It is dark, it is (in a way most naturalistic) gory, and it gets the most out of an excellent cast put into a very difficult, and dangerous situation. If you don't feel the tension in this movie, you're not paying attention, and it ends up being one of the best horror-thrillers I have seen in a long time. 

3) Hail, Caesar! 

This film has a problem: Hail Caesar! is not really a comedy, or a drama, and it is completely made for someone who has an intimate knowledge of studio-era Hollywood, and is wanting to romp around in a story set in that world for a couple of hours. 

Basically, this movie is a stylized "Hey Shaun, we made you a movie" from the Coen Brothers, as I am essentially all of those things. While I was watching Hail I was able to pick out a whole pile of classic film (and behind the scenes) references that I feel were probably completely lost on a modern audience. 
Case in point, Josh Brolin's character of Eddie Mannix, the center of the film, was a real person (who operated as a producer/"fixer" during the golden age of MGM)--a fact that I've basically had to explain to, well, everyone I've talked to about this movie...which is not particularly a good thing when it comes to trying to sell a big film. I think Hail does work, and it is a fine film (especially if you are a fan of the Coens) without that background knowledge, but it truly elevates the film if you get all the little winks and nods.

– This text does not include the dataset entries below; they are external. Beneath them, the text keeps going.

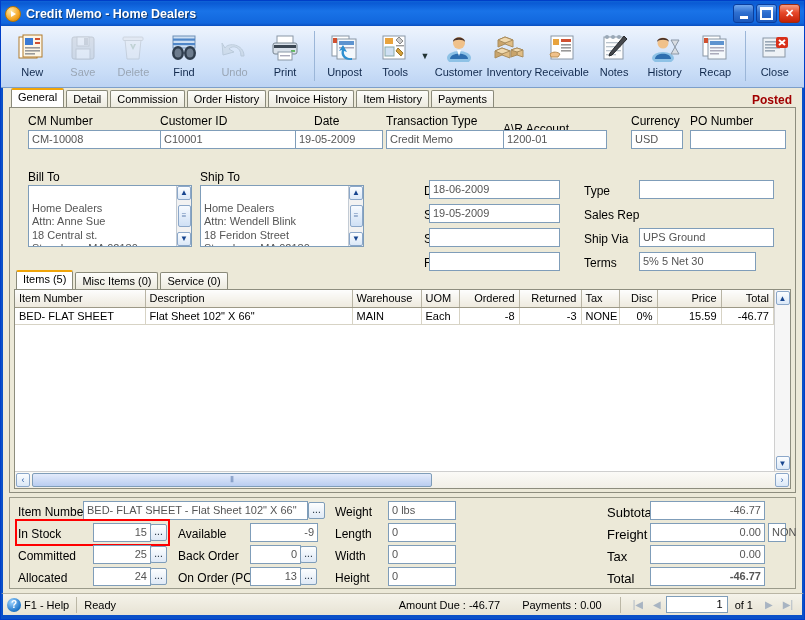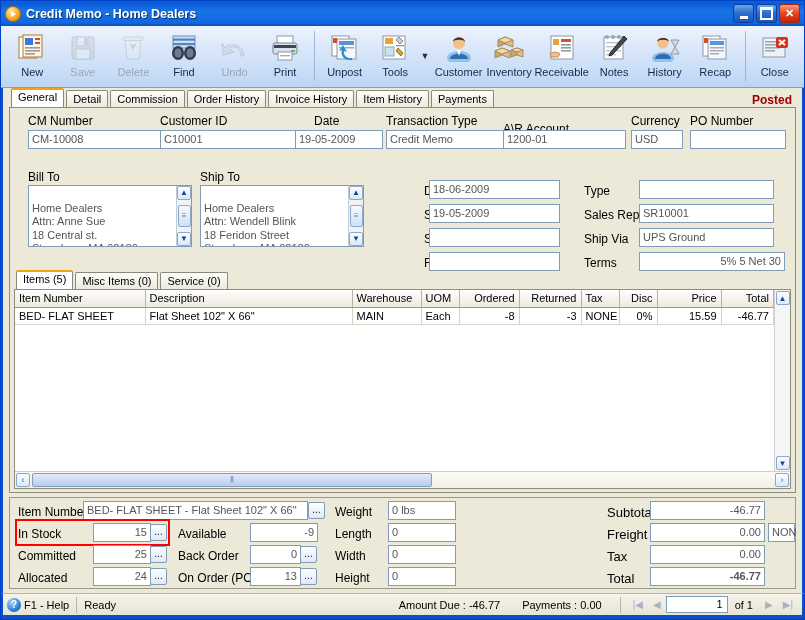--- a/index.html
+++ b/index.html
@@ -504,21 +504,21 @@
         <div class="fld-label" style="left:146px;top:2px;">Customer ID</div>
         <div class="fld ro" style="left:146px;top:18px;width:138px;">C10001</div>
 
         <div class="fld-label" style="left:281px;top:2px;padding-left:19px;">Date</div>
         <div class="fld ro" style="left:281px;top:18px;width:88px;">19-05-2009</div>
 
         <div class="fld-label" style="left:372px;top:2px;">Transaction Type</div>
         <div class="fld ro" style="left:372px;top:18px;width:121px;">Credit Memo</div>
 
         <div class="fld-label" style="left:489px;top:2px;margin-top:8px;">A\R Account</div>
-        <div class="fld ro" style="left:489px;top:18px;width:123px;">1200-01</div>
+        <div class="fld ro" style="left:489px;top:18px;width:104px;">1200-01</div>
 
         <div class="fld-label" style="left:617px;top:2px;">Currency</div>
         <div class="fld ro" style="left:617px;top:18px;width:52px;">USD</div>
 
         <div class="fld-label" style="left:676px;top:2px;">PO Number</div>
         <div class="fld ro" style="left:676px;top:18px;width:96px;"></div>
       </div>
 
       <div style="position:relative;height:96px;flex:0 0 96px;">
 
@@ -557,27 +557,26 @@
         <div class="fld-label" style="left:410px;top:60px;">Store ID</div>
         <div class="fld ro" style="left:415px;top:56px;width:131px;"></div>
 
         <div class="fld-label" style="left:410px;top:84px;">FOB</div>
         <div class="fld ro" style="left:415px;top:80px;width:131px;"></div>
 
         <div class="fld-label" style="left:570px;top:12px;">Type</div>
         <div class="fld ro" style="left:625px;top:8px;width:135px;"></div>
 
         <div class="fld-label" style="left:570px;top:36px;">Sales Rep</div>
-        <div class="fld ro" style="left:625px;top:32px;width:135px;">SR10001</div>
 
         <div class="fld-label" style="left:570px;top:60px;">Ship Via</div>
         <div class="fld ro" style="left:625px;top:56px;width:135px;">UPS Ground</div>
 
         <div class="fld-label" style="left:570px;top:84px;">Terms</div>
-        <div class="fld ro" style="left:625px;top:80px;width:146px;text-align:right;">5% 5 Net 30</div>
+        <div class="fld ro" style="left:625px;top:80px;width:117px;">5% 5 Net 30</div>
       </div>
 
       <div class="gridwrap">
         <div class="gridtabs">
           <div class="tab active">Items (5)</div>
           <div class="tab">Misc Items (0)</div>
           <div class="tab">Service (0)</div>
         </div>
 
         <div class="grid">
@@ -681,21 +680,21 @@
       <div class="fld ro" style="left:378px;top:47px;width:68px;">0</div>
 
       <div class="fld-label" style="left:325px;top:73px;text-align:right;">Height</div>
       <div class="fld ro" style="left:378px;top:69px;width:68px;">0</div>
 
       <div class="tot-label" style="left:597px;top:7px;">Subtotal</div>
       <div class="fld ro" style="left:640px;top:3px;width:115px;text-align:right;">-46.77</div>
 
       <div class="tot-label" style="left:597px;top:29px;">Freight</div>
       <div class="fld ro" style="left:640px;top:25px;width:115px;text-align:right;">0.00</div>
-      <div class="non-box" style="left:758px;top:25px;width:27px;">NON</div>
+      <div class="non-box" style="left:758px;top:25px;width:18px;">NON</div>
 
       <div class="tot-label" style="left:597px;top:51px;">Tax</div>
       <div class="fld ro" style="left:640px;top:47px;width:115px;text-align:right;">0.00</div>
 
       <div class="tot-label" style="left:597px;top:73px;">Total</div>
       <div class="fld ro total-val" style="left:640px;top:69px;width:115px;">-46.77</div>
     </div>
     <div style="height:4px;flex:0 0 4px;"></div>
   </div>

I loved it...and have watched it a few times now, just for it's sheer sense of scale, timing, the references to themselves, and the fun the Coens have with a whole bunch of classic film references. 

2) Deadpool

The glut of superhero movies was starting to wear thin with me this year, and then Fox did something that we all needed: they made an R-Rated, Meta Superhero movie out of Deadpool--a character that I have to say I've never been particularly fond of in the comics, but this Ryan Reynolds movie is special. 

It expanded the standard comic book movie story (slightly) by allowing it to be for adults; dirty, and fun, while still putting together an entertaining superhero film that made fun of all the other superhero films at the same time. I think we all needed this one...especially considering the waves of superhero movies that came after it...and frankly, none of them (that I saw...again, haven't seen Strange as of this writing because life hates me sometimes) were near as good as Deadpool

1) Swiss Army Man

My favourite film of 2016 is the one about a farting corpse. 

Swiss Army Man is one of the strangest films I have ever seen, but Daniels (the directors) have created a stunning, surrealist expression of life out of the weirdest of concepts. Hank (Paul Dano) is stranded on an island when the corpse of Manny (Daniel Radcliffe) washes ashore, to help him get back to the world, thanks to his strange...corpse powers? 

The film is gorgeously shot, the soundtrack (which I pretty much instantly got after watching the film) is a wonderful mix of the actors themselves making all of the music that is then looped...the story never bogs itself down (as long as your in for the premise to begin with, it does not lose itself), and it offers you a warm look at feelings of loneliness, isolation, friendship, love, and what it means to be alive. 

Swiss Army Man is my #1 film of 2016, and if you're down for the weirdness, is a must watch. 



There you have it; my Top 10 Movies from 2016!

Now as is always the case, there is no way that I could see everything from the year that I wanted to before making this list, so it could potentially change from when I wrote this in the beginning of January to the end of the year (for example, as of writing this, I have not seen La La Land, or Doctor Strange (stupid illness)), so if you have any suggestions, hit me up on one of our many comment threads, or on twitter!

-S (@Shauncord)   

photo credit: www.lekorbo.be Cinéma Louxor via photopin (license)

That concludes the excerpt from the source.